The Business Times

China's new securities regulator has a tough job ahead after market rout

Published Mon, Feb 22, 2016 · 02:06 AM

[SINGAPORE] Liu Shiyu is assuming oversight of the world's second-largest stock market in the wake of a US$5 trillion rout that left his predecessor criticised for mismanagement.

As well as needing to rebuild morale among the nation's 99 million investors, Mr Liu will preside over an overhaul of initial public offerings, the planned expansion of a trading link with Hong Kong and a campaign to get the nation's shares included in MSCI's global indexes.

"China faces a confidence crisis after the recent stock market turmoil, stoked to a large extent by policy flip flops," said Vasu Menon, Singapore-based vice-president for wealth management reasearch at Oversea-Chinese Banking Corp.

"International investors will wait to see if he can deliver fresh policies to stabilize the stock market with a steady hand without backtracking on market liberalisation."

Mr Liu takes over as chairman of the China Securities Regulatory Commission from Xiao Gang, who was removed from his post on Saturday after less than three years.

Under Mr Xiao, looser controls over leverage helped triple the value of Chinese equities to US$10 trillion before share prices collapsed last summer.

The plunge reverberated across global financial markets and triggered unprecedented state intervention as the government sought to prevent the turmoil from spreading to an economy already growing at its slowest pace in 25 years.

Mr Liu was previously chairman of Agricultural Bank of China Ltd, the nation's third-largest lender, and was a deputy governor at the People's Bank of China (PBOC) before that.

Prior to joining the PBOC, Liu worked at China Construction Bank Corp and the nation's economic reform commission. He holds a master's degree from the economic management school of Tsinghua University in Beijing.

Mr Liu has played a significant role in developing China's bond market, and should be a better steward of the securities industry than Mr Xiao, according to Xia Chun, a senior finance lecturer at the university of Hong Kong. Both are seen as quite conservative toward new developments in financial markets, he said.

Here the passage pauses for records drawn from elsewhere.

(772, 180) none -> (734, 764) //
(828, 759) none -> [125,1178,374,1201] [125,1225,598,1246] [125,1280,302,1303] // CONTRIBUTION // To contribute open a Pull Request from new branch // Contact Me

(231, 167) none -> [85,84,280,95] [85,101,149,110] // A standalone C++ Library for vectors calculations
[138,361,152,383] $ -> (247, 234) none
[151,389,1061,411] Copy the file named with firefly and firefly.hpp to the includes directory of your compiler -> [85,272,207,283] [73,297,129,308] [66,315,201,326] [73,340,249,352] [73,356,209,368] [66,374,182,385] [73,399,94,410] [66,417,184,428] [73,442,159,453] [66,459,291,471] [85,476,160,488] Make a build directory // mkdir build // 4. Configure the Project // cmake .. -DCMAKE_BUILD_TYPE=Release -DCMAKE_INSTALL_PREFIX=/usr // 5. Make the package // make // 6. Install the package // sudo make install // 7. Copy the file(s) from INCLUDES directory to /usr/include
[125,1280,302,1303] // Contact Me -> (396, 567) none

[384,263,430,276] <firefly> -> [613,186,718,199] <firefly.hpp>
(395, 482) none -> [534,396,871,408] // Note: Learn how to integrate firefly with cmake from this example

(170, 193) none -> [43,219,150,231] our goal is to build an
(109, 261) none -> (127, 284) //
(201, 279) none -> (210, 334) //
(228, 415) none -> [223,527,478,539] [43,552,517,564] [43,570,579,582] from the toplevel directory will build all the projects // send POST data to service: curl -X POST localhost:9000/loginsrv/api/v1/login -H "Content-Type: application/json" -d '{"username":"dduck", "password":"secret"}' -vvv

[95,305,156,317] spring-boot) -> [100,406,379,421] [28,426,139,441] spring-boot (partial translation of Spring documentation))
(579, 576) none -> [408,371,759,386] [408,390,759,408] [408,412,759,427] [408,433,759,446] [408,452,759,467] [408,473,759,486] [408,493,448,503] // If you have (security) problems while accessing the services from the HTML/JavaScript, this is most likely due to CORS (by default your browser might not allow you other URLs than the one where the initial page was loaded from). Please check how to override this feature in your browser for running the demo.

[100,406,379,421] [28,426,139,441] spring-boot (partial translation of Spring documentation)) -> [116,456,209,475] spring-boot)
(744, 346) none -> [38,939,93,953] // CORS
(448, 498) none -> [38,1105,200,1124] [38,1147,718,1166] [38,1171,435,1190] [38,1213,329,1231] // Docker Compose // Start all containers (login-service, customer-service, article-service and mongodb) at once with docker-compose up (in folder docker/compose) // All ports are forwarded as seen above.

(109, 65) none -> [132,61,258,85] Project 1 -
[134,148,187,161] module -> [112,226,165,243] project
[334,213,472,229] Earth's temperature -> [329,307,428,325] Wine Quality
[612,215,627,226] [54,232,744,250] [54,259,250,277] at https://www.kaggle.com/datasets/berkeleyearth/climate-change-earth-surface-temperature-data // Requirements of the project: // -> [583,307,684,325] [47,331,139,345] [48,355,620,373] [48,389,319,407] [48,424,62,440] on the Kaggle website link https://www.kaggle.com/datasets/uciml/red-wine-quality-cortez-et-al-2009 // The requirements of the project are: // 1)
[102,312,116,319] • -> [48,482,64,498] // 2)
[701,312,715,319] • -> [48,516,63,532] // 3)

For Bocom International Holdings Co and Partners Capital International Ltd, Mr Liu's appointment may buoy the market in the short term as investors anticipate supportive policies.

The Shanghai Composite Index had its best stretch in 2016 last week, rallying 3.5 per cent, and a gauge of 100-day price swings has fallen to its lowest level since June. Even so, the benchmark gauge is down 19 per cent this year, with losses surpassed only by Italy and Greece.

"The situation is not very stable," said Linus Yip, a Hong Kong-based strategist at First Shanghai Securities Ltd.

"The CSRC must regulate without overly protecting the market."

One of Mr Liu's most important tasks will be to oversee the introduction of a more market-based registration system for initial public offerings, expected to be unveiled later this year.

The new regime would leave the questions of IPO supply and timing to companies and the market, rather than the CSRC, and give firms more power to determine pricing.

Investors are still awaiting an exchange link between Hong Kong and Shenzhen, modeled on the Shanghai one that began in November 2014. MSCI has said that giving foreigners more access to China's second-largest equity market, home to many of its small technology companies, is key to getting the nation's stocks included in global gauges.

The index compiler refrained from taking that step in June, saying China still needed to make shares easier for foreign investors to access. The decision came before the summer rout spurred state intervention that was criticized by global asset managers.

Mr Xiao last month acknowledged mistakes after a review of the turmoil. An immature bourse and participants, incomplete trading rules, an inadequate market system and an inappropriate regulatory system were to blame and regulators will learn from the experience, he said.

In one of the most high-profile missteps, the CSRC scrapped circuit breakers in the same week it introduced them. The implementation of the system in January, which was meant to reduce volatility, had the opposite effect as investors panicked at the prospect of not being able to sell their shares.

"The circuit breaker system was the last straw," said Dai Ming, a fund manager at Hengsheng Asset Management Co in Shanghai.

"Xiao does not have a very thorough understanding of the stock market."

Mr Xiao's achievements often get overlooked, said Hao Hong, Hong Kong-based equity strategist at Bocom International.

Mr Xiao oversaw the development of index futures and options, margin financing and the equity link with Hong Kong, while the stock market is still almost twice the size it was when he took the helm.

Mr Liu's "challenge is to roll out the registration-based IPO system to let the stock market become an even more efficient financing instrument," Mr Hao said.

"Also the securities law will need some improvement for a fairer and more transparent market."

For now, shareholders will be looking to Mr Liu to balance the interests of the state with the opening up of the US$5.6 trillion market, while attempting to restore morale among the individual investors who account for more than 80 per cent of trading.

"It's a huge challenge to soothe the fragile investor sentiment," said Chen Xingyu, a Shanghai-based analyst at Phillip Securities Research.

"For the longer term, how to press ahead with the policy initiatives and deepen reforms in a sustained and stable manner remains a big challenge."